With the line containing "and job offers." as the first and the final line of the entries as the last, repeat exactly the lines in that span, including both.

Top of Records for this exercise

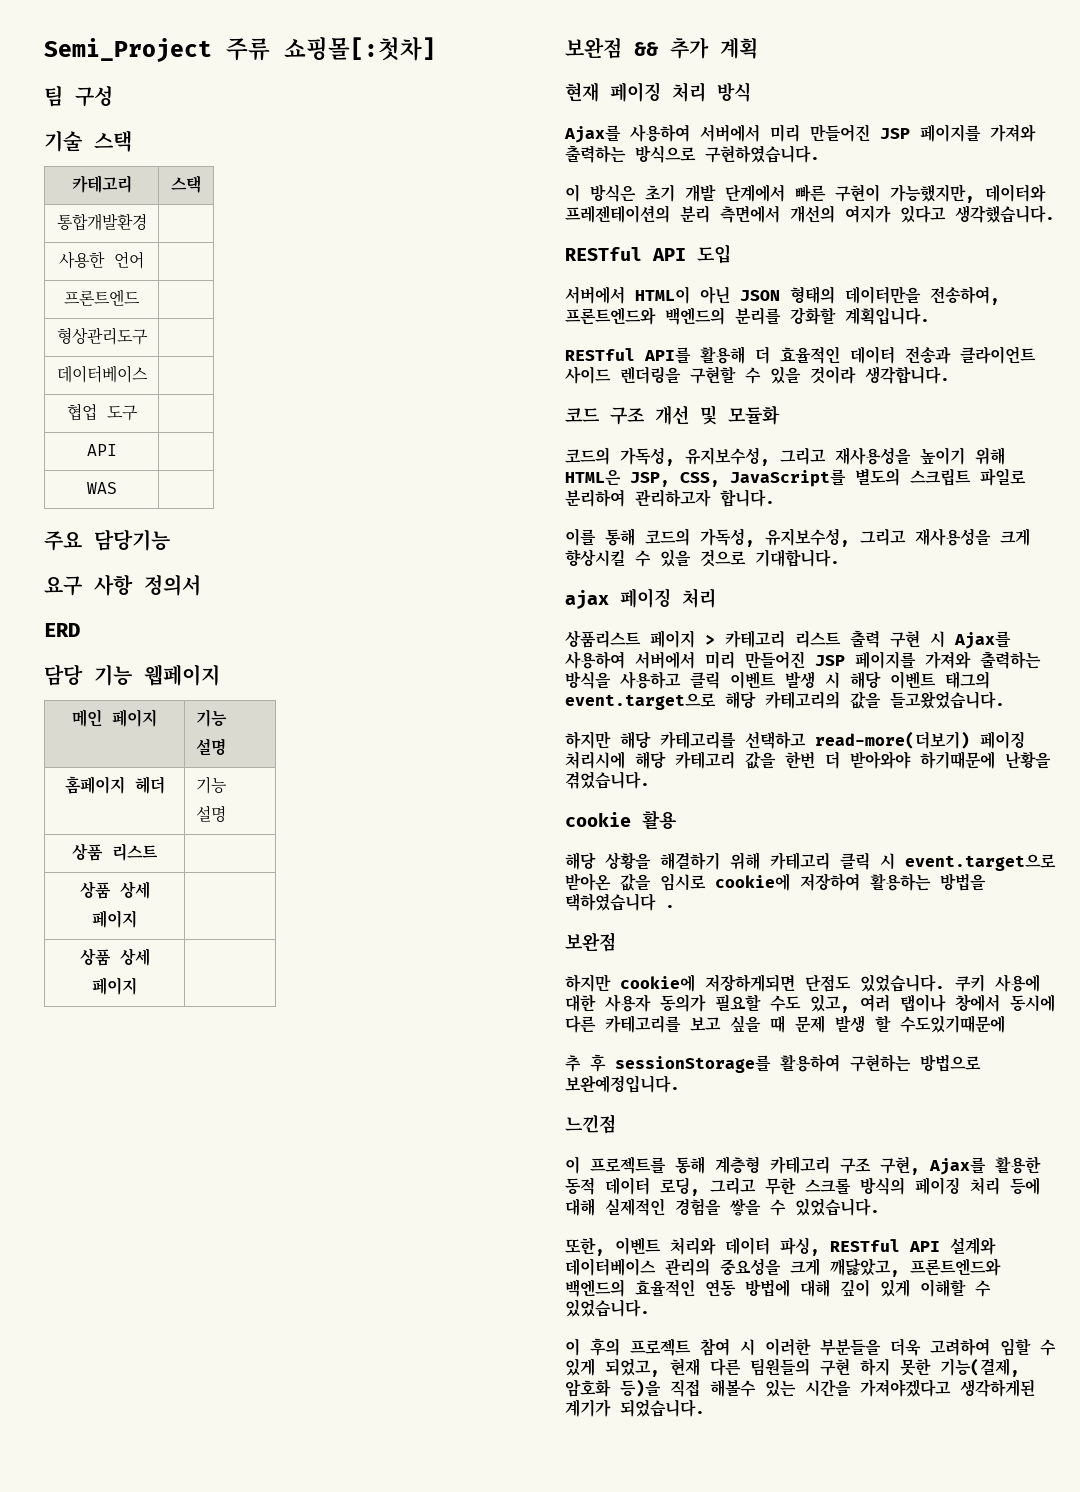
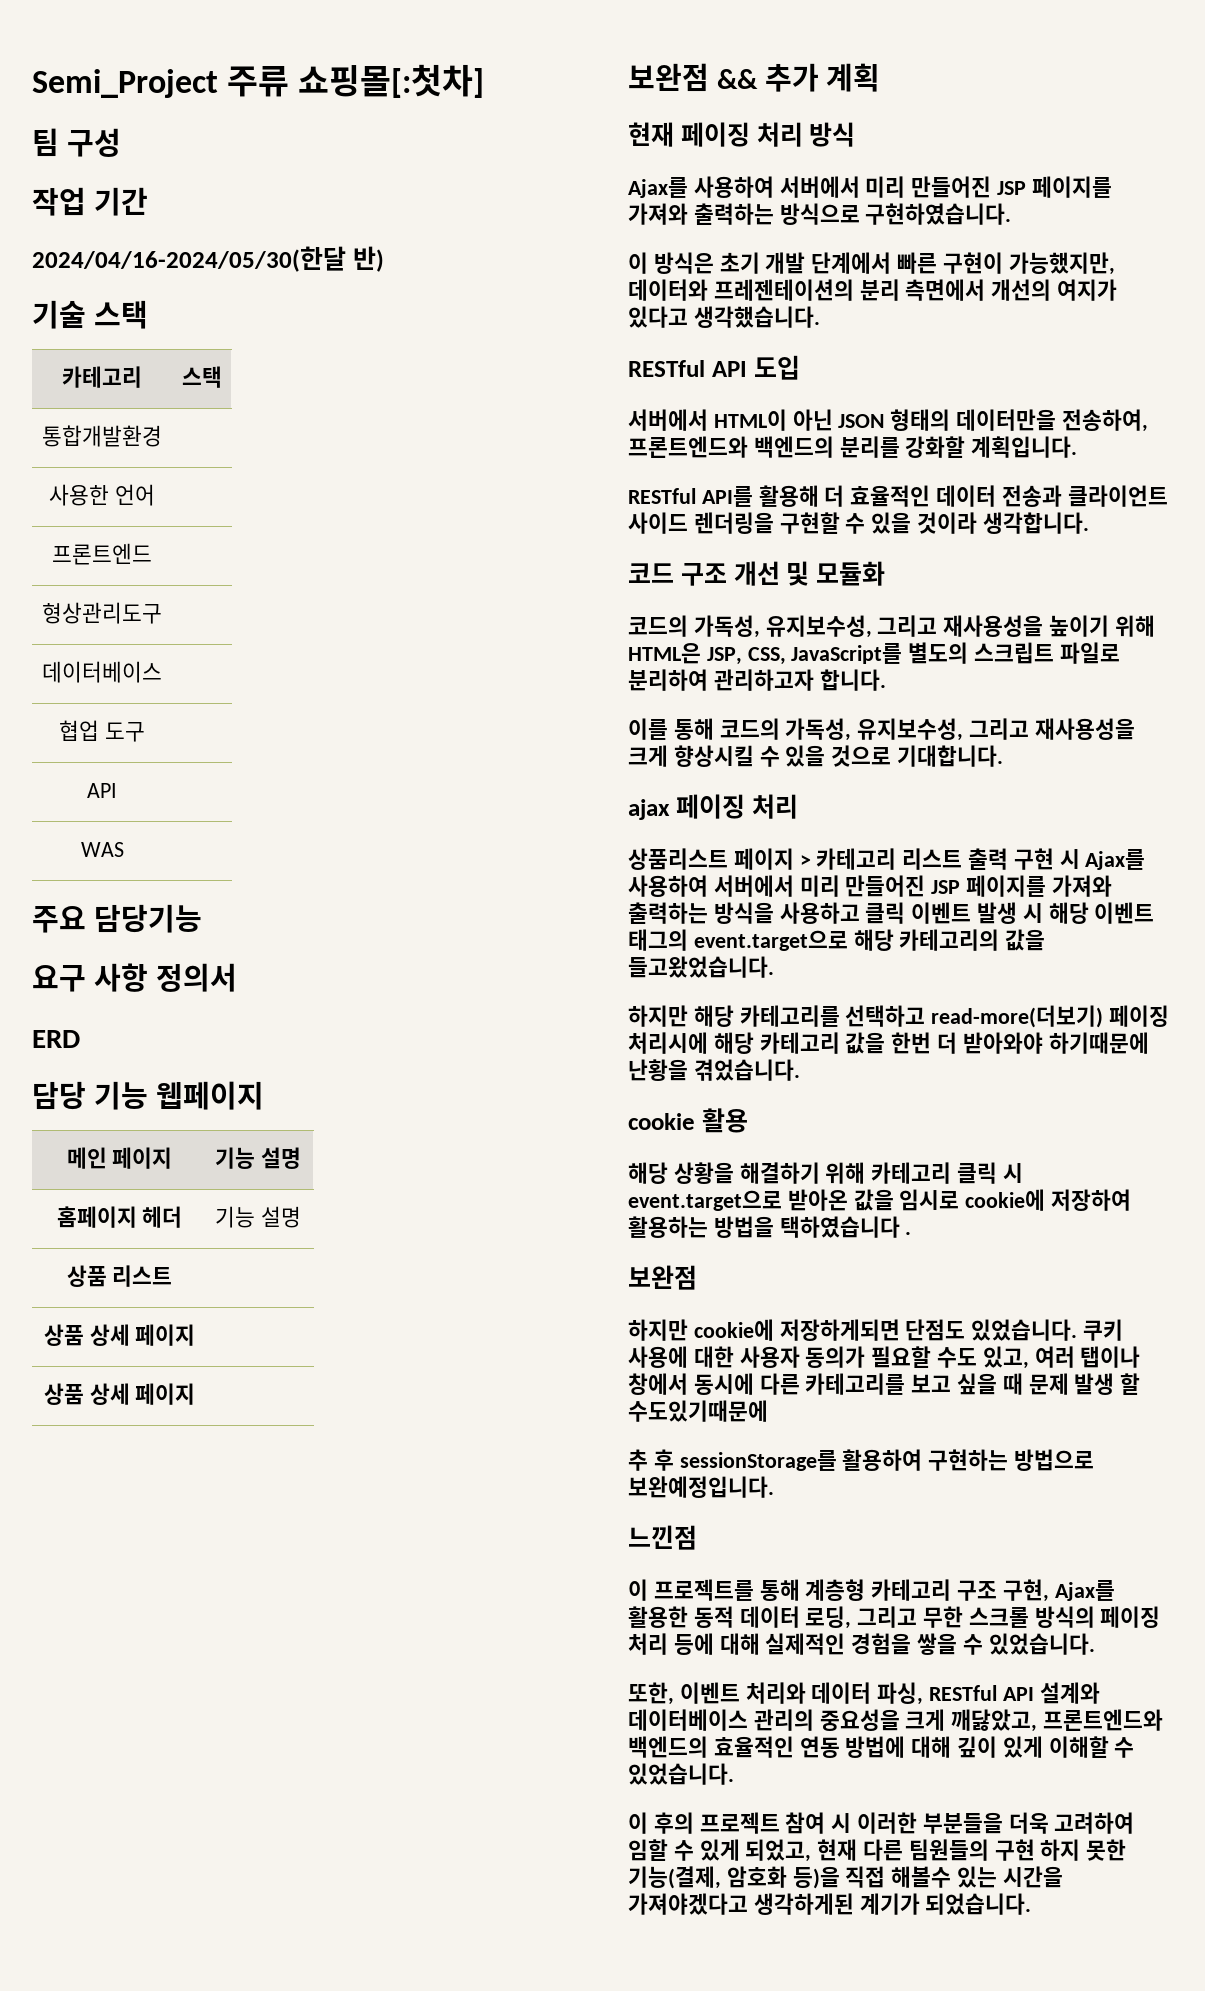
+ 작업 기간
+ 2024/04/16-2024/05/30(한달 반)

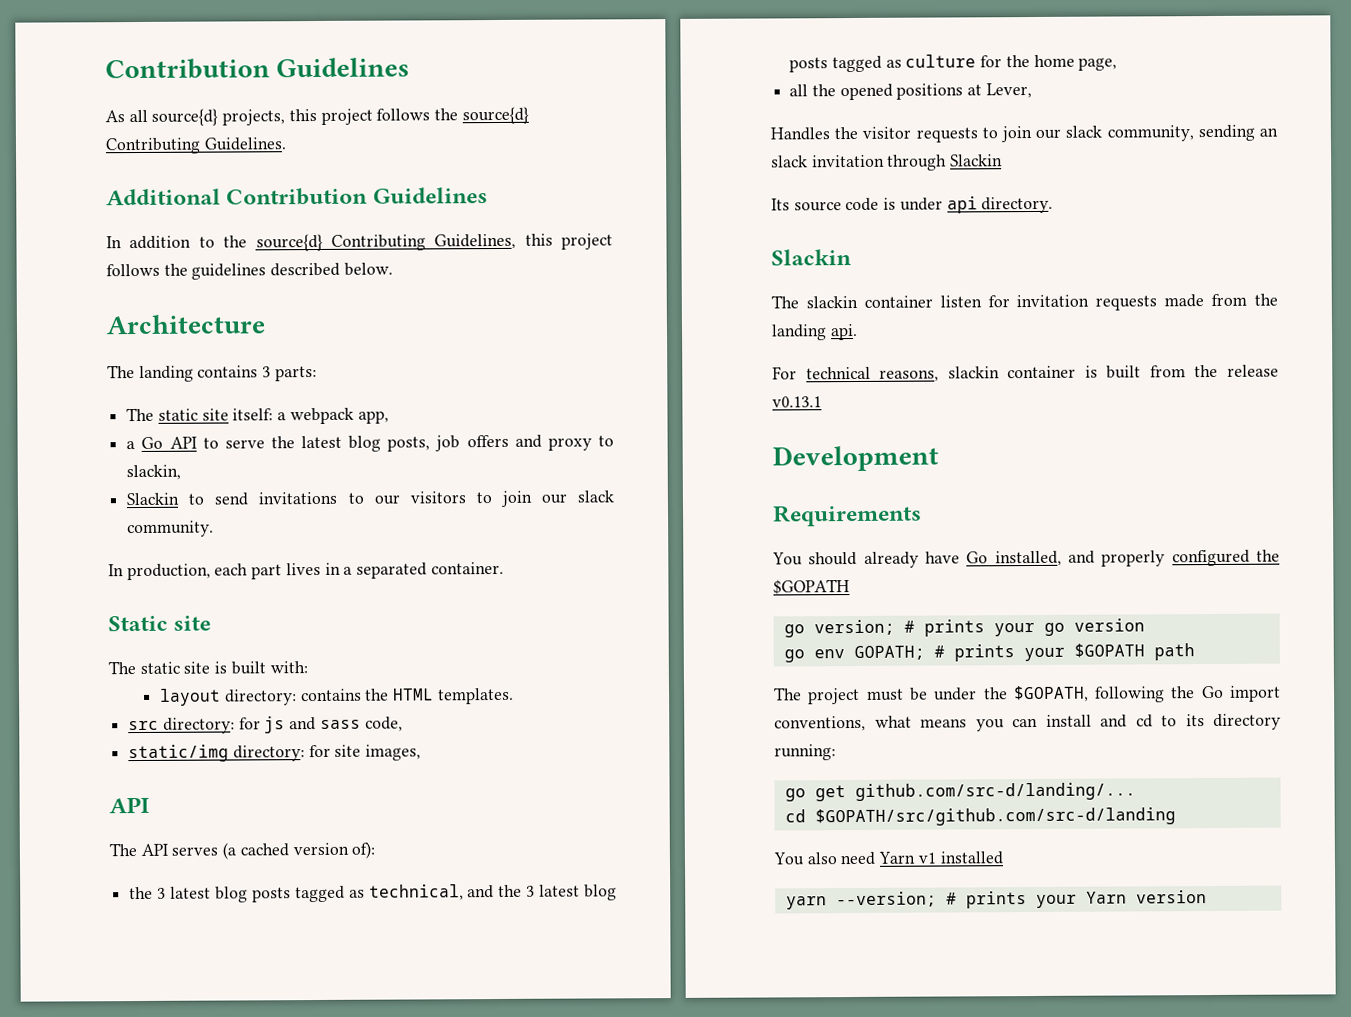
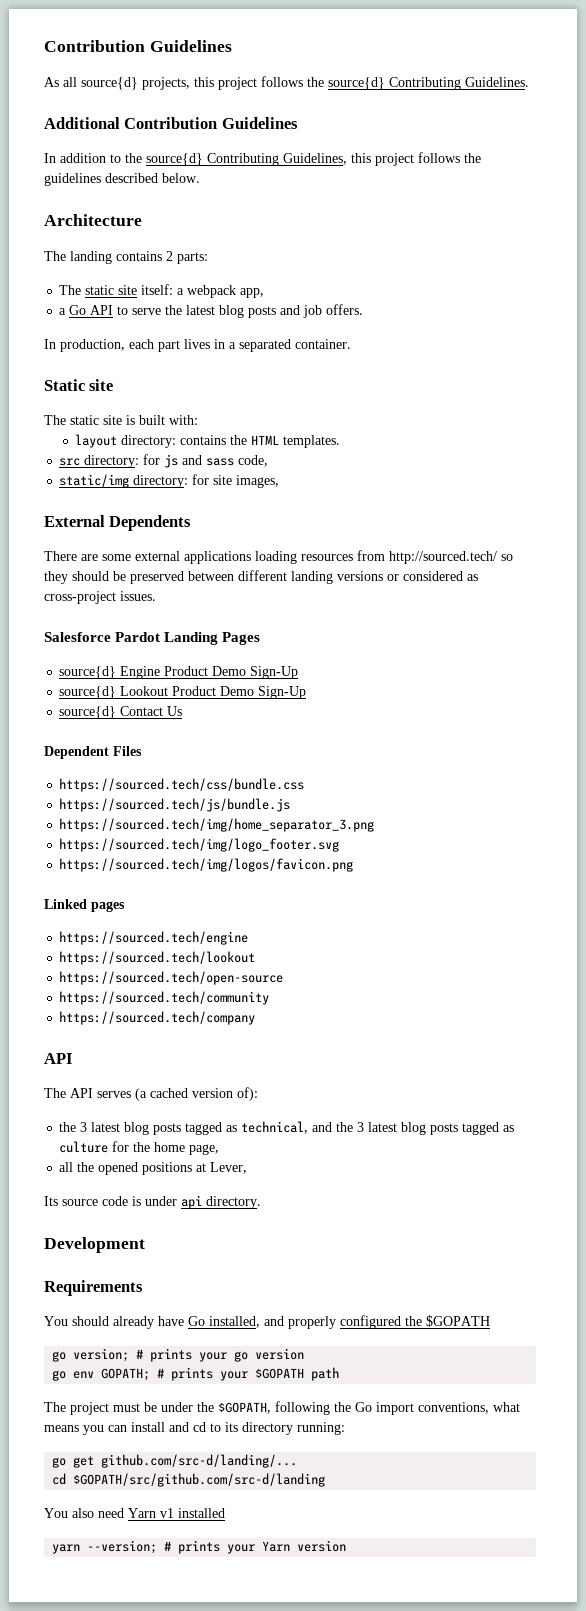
- The landing contains 3 parts:
+ The landing contains 2 parts:
- a Go API to serve the latest blog posts, job offers and proxy to slackin,
- Slackin to send invitations to our visitors to join our slack community.
+ a Go API to serve the latest blog posts and job offers.
+ External Dependents
+ There are some external applications loading resources from http://sourced.tech/ so they should be preserved between different landing versions or considered as cross-project issues.
+ Salesforce Pardot Landing Pages
+ source{d} Engine Product Demo Sign-Up
+ source{d} Lookout Product Demo Sign-Up
+ source{d} Contact Us
+ Dependent Files
+ https://sourced.tech/css/bundle.css
+ https://sourced.tech/js/bundle.js
+ https://sourced.tech/img/home_separator_3.png
+ https://sourced.tech/img/logo_footer.svg
+ https://sourced.tech/img/logos/favicon.png
+ Linked pages
+ https://sourced.tech/engine
+ https://sourced.tech/lookout
+ https://sourced.tech/open-source
+ https://sourced.tech/community
+ https://sourced.tech/company
- Handles the visitor requests to join our slack community, sending an slack invitation through Slackin
  Its source code is under api directory.
- Slackin
- The slackin container listen for invitation requests made from the landing api.
- For technical reasons, slackin container is built from the release v0.13.1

Bottom of Records for this exercise

**Answer space:**
+ a Go API to serve the latest blog posts and job offers.
+ External Dependents
+ There are some external applications loading resources from http://sourced.tech/ so they should be preserved between different landing versions or considered as cross-project issues.
+ Salesforce Pardot Landing Pages
+ source{d} Engine Product Demo Sign-Up
+ source{d} Lookout Product Demo Sign-Up
+ source{d} Contact Us
+ Dependent Files
+ https://sourced.tech/css/bundle.css
+ https://sourced.tech/js/bundle.js
+ https://sourced.tech/img/home_separator_3.png
+ https://sourced.tech/img/logo_footer.svg
+ https://sourced.tech/img/logos/favicon.png
+ Linked pages
+ https://sourced.tech/engine
+ https://sourced.tech/lookout
+ https://sourced.tech/open-source
+ https://sourced.tech/community
+ https://sourced.tech/company
- Handles the visitor requests to join our slack community, sending an slack invitation through Slackin
  Its source code is under api directory.
- Slackin
- The slackin container listen for invitation requests made from the landing api.
- For technical reasons, slackin container is built from the release v0.13.1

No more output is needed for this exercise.